Единственный тест на истинную странность заключается в том, возбуждает ли он в читателе глубокое чувство страха и контакта с неизвестными сферами и силами; тонкое отношение благоговейного прислушивания, словно к биению черных крыльев или царапанию внешних форм на пределе известной вселенной.

 

Космический страх для Лавкрафта - это волнующая смесь ужаса, морального отвращения и удивления. Он говорит об этом: "Когда к этому чувству страха и зла добавляется неизбежное очарование удивления и любопытства, рождается композит из острых эмоций и провокации воображения, чья жизненная сила должна, по необходимости, сохраниться до тех пор, пока существует сам человеческий род". Способность к этому чувству страха, которое, по мнению Лавкрафта, неизбежно связано с религиозным чувством, является инстинктивной. Люди, похоже, рождаются с неким страхом перед неизвестным, граничащим с благоговением. Таким образом, привлекательность сверхъестественного ужаса заключается в том, что он вызывает чувство благоговения, которое подтверждает глубоко укоренившееся человеческое убеждение о мире, а именно, что он содержит огромные неизвестные силы.

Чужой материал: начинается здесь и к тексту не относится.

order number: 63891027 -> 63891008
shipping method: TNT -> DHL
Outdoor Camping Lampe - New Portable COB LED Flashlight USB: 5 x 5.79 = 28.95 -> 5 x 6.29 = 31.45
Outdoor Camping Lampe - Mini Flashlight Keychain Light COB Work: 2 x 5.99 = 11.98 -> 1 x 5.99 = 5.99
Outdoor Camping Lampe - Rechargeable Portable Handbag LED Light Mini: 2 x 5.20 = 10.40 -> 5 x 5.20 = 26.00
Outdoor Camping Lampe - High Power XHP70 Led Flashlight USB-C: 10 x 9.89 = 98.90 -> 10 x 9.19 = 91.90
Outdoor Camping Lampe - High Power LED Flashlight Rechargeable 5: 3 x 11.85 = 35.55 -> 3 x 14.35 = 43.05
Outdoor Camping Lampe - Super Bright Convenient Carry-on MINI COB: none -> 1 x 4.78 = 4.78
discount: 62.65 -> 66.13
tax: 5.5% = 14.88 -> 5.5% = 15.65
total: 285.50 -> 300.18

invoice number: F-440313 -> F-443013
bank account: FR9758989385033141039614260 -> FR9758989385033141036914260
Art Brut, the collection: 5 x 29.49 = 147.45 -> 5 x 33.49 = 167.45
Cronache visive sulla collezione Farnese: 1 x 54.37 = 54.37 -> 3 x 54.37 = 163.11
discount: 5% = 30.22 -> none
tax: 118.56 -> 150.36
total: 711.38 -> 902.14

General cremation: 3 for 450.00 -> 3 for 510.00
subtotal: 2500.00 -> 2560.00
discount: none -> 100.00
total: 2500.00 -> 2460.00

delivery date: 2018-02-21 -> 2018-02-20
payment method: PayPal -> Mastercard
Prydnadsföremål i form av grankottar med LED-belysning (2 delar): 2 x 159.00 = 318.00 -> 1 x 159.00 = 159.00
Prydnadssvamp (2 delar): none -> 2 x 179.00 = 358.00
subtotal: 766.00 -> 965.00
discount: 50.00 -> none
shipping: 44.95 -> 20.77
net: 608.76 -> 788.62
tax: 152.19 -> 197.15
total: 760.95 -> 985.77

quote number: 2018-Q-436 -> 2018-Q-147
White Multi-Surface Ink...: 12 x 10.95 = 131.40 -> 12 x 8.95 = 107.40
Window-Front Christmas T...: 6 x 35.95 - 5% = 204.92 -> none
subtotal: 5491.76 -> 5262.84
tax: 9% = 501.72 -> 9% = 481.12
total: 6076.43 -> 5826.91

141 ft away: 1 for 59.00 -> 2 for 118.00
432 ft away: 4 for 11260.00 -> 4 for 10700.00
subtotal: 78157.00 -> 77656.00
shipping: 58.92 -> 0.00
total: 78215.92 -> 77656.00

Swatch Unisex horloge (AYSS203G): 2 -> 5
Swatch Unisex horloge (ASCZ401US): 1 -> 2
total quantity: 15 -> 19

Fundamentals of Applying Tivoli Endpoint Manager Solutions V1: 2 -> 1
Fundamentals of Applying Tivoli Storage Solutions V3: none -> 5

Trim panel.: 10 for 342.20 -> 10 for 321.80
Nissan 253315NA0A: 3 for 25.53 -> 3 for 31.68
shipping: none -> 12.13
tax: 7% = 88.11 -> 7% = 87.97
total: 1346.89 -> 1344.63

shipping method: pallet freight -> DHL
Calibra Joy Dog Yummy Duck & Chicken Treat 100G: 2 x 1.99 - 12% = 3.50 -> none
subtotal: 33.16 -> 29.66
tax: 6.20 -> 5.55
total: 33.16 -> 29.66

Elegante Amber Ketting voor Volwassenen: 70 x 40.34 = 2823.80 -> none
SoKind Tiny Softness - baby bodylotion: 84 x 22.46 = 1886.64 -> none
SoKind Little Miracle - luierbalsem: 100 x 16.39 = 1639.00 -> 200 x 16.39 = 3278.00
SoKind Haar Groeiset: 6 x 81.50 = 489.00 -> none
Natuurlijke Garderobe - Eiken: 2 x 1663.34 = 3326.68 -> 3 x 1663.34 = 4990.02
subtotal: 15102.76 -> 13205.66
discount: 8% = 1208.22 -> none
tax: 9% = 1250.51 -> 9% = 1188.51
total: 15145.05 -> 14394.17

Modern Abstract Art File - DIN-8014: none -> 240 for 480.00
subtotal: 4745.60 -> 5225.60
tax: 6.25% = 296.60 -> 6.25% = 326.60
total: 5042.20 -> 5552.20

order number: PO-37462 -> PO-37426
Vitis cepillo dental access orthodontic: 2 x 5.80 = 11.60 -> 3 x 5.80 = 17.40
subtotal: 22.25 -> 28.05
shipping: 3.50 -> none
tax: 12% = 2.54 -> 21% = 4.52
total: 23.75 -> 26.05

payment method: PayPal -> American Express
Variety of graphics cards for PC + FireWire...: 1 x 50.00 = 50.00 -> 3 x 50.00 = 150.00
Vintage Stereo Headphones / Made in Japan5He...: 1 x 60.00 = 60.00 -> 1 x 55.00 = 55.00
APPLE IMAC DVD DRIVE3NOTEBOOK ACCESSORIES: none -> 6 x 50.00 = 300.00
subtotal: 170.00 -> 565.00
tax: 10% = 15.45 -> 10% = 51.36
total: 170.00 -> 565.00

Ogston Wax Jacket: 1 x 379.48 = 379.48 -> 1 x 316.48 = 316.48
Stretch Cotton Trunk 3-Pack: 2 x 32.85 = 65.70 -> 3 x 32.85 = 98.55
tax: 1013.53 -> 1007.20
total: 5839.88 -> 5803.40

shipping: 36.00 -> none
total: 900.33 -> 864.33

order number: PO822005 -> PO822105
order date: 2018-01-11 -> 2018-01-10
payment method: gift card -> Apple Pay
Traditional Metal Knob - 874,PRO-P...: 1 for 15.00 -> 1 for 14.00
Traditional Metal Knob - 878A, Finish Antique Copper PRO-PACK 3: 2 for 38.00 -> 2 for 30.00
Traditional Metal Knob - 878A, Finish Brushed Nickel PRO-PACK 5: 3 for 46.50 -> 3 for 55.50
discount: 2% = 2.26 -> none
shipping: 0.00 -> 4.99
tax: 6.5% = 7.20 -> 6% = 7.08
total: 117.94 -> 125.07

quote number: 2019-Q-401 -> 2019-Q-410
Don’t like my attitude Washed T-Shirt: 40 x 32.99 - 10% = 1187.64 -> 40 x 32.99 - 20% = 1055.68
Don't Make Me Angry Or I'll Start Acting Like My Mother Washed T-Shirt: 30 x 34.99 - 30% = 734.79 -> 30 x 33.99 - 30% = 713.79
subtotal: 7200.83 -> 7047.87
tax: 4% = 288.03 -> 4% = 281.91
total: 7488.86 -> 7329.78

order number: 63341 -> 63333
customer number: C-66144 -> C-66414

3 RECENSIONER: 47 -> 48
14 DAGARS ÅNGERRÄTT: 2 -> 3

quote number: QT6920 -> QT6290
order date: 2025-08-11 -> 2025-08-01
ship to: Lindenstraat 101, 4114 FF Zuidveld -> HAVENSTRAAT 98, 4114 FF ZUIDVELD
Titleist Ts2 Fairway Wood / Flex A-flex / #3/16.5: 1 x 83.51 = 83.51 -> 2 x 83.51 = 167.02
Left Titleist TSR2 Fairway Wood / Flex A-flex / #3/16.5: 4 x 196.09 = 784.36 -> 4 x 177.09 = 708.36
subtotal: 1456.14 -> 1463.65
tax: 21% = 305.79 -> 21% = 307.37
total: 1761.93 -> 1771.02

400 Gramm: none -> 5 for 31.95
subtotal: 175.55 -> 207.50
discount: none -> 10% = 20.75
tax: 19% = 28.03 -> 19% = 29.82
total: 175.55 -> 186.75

Эта способность к благоговению, предположительно в ущерб нашей культуре, принижается тем, что называют "материалистической утонченностью". Тем не менее чувствительных людей, наделенных воображением и способностью отстраняться от повседневности, можно привести к ее осознанию, которое равносильно осознанию "злобного и особого приостановления или поражения тех неизменных законов природы, которые являются нашей единственной защитой от нападок хаоса и демонов неосвоенного пространства".

Хотя все это трудно собрать воедино, суть теории Лавкрафта, похоже, заключается в том, что литература космического страха привлекает потому, что она подтверждает некую инстинктивную интуицию реальности, которую отрицает культура материалистической утонченности. Это нечто сродни религиозному чувству благоговения, постижения неизвестного, заряженного удивлением.

Лично мне трудно сказать, с какой точки зрения это должно быть важно - с объективной или с субъективной. Объективная интерпретация заключалась бы в том, что литература сверхъестественного ужаса эмоционально оживляет наше чувство, что на небе и на земле действительно есть вещи, не поддающиеся учету софистами-материалистами; тогда как субъективная интерпретация оставалась бы нейтральной в отношении того, что на самом деле происходит, но утверждала бы, что литература сверхъестественного ужаса поддерживает инстинктивное чувство благоговения перед неизвестным. Если Лавкрафт имеет в виду именно последнюю интерпретацию, то следует признать, что он не говорит, почему важно, чтобы это чувство благоговения или космического страха сохранялось. Возможно, он считает, что это неотъемлемая часть того, что значит быть человеком (т. е. по-человечески реагировать на мир), или, в другом ключе, потому что это незаменимая коррекция дегуманизирующего наступления материалистической утонченности.